When a field evolves rapidly, its vocabulary often evolves faster than its common understanding. Terms begin to become vague, being reused in different contexts or becoming shorthand for ideas that are never fully explained. We are currently seeing this happening in the field of AI agents. Concepts are mixed there, some are renamed, and others are widely used for a few months before quietly disappearing.
This can be overwhelming for beginners as well as practitioners trying to keep up with the latest developments. After ICLR 2026, one of us (@ariG23498) posted a question that nicely captured this confusion.
“What do the terms ‘harness’ and ‘scaffolding’ mean in the context of agents? I heard a lot of explanations when I was at ICLR, and I couldn’t understand why they didn’t converge on one explanation.”

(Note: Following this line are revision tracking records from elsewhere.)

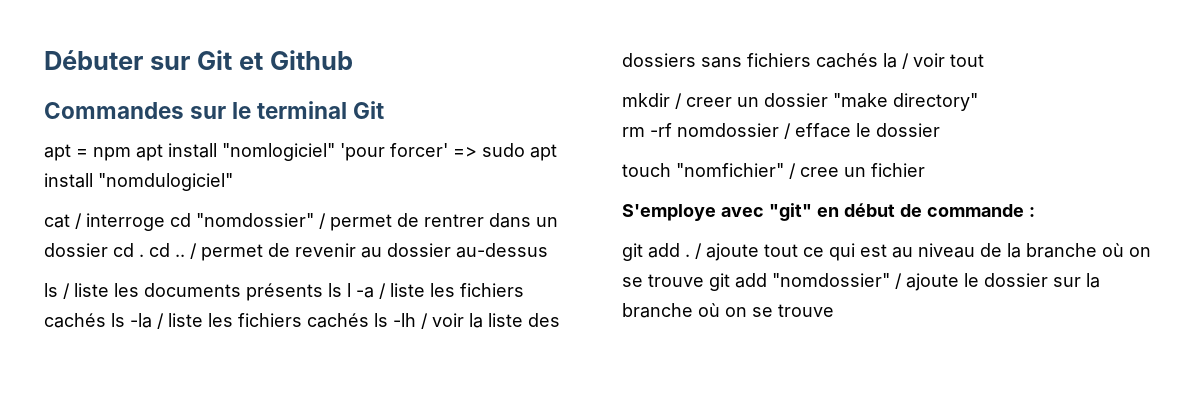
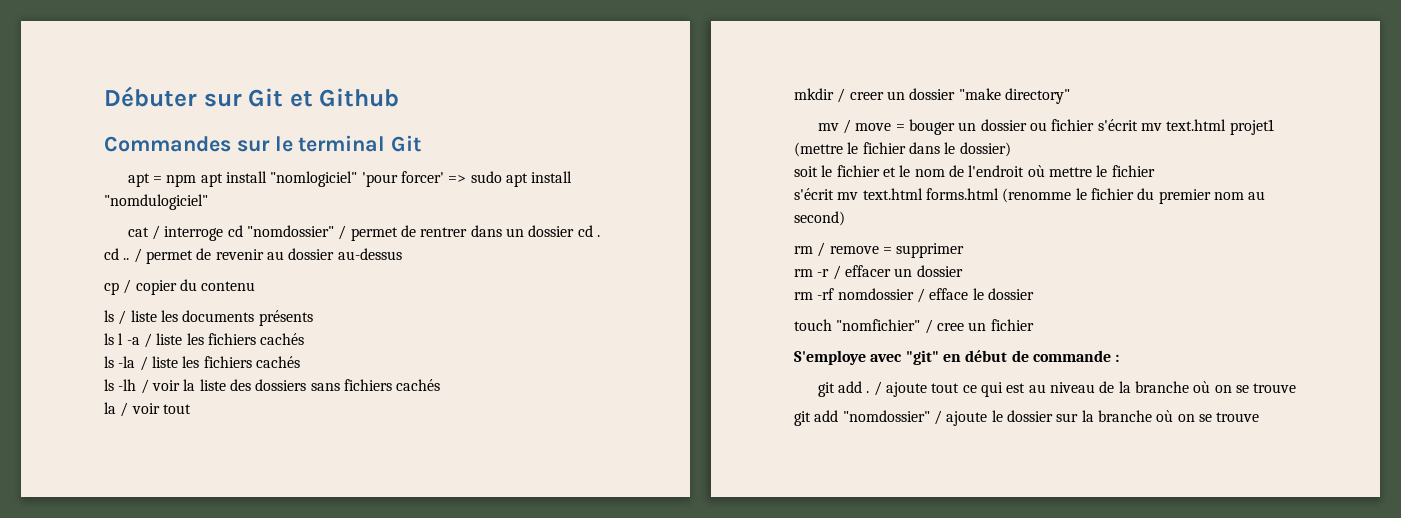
+ cp / copier du contenu
- ls / liste les documents présents ls l -a / liste les fichiers cachés ls -la / liste les fichiers cachés ls -lh / voir la liste des dossiers sans fichiers cachés la / voir tout
+ ls / liste les documents présents
+ ls l -a / liste les fichiers cachés
+ ls -la / liste les fichiers cachés
+ ls -lh / voir la liste des dossiers sans fichiers cachés
+ la / voir tout
+ mv / move = bouger un dossier ou fichier s'écrit mv text.html projet1 (mettre le fichier dans le dossier)
+ soit le fichier et le nom de l'endroit où mettre le fichier
+ s'écrit mv text.html forms.html (renomme le fichier du premier nom au second)
+ rm / remove = supprimer
+ rm -r / effacer un dossier
- / ajoute tout ce qui est au niveau de la branche où on se trouve git add "nomdossier" / ajoute le dossier sur la branche où on se trouve
+ / ajoute tout ce qui est au niveau de la branche où on se trouve
+ git add "nomdossier" / ajoute le dossier sur la branche où on se trouve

This glossary is an attempt to ground terms that appear without a clear and consistent explanation. It is not intended to be a comprehensive dictionary covering all terms in this field. Instead, we’ll focus on concepts that are often confused, reused in different ways, or seem obvious when they aren’t.
Most of these terms will come up whether you’re building an agent, deploying an agent, or simply using tools like Claude Code, Codex, and Hermes Agent. The final section describes concepts specific to training models. This makes more sense when addressing that aspect.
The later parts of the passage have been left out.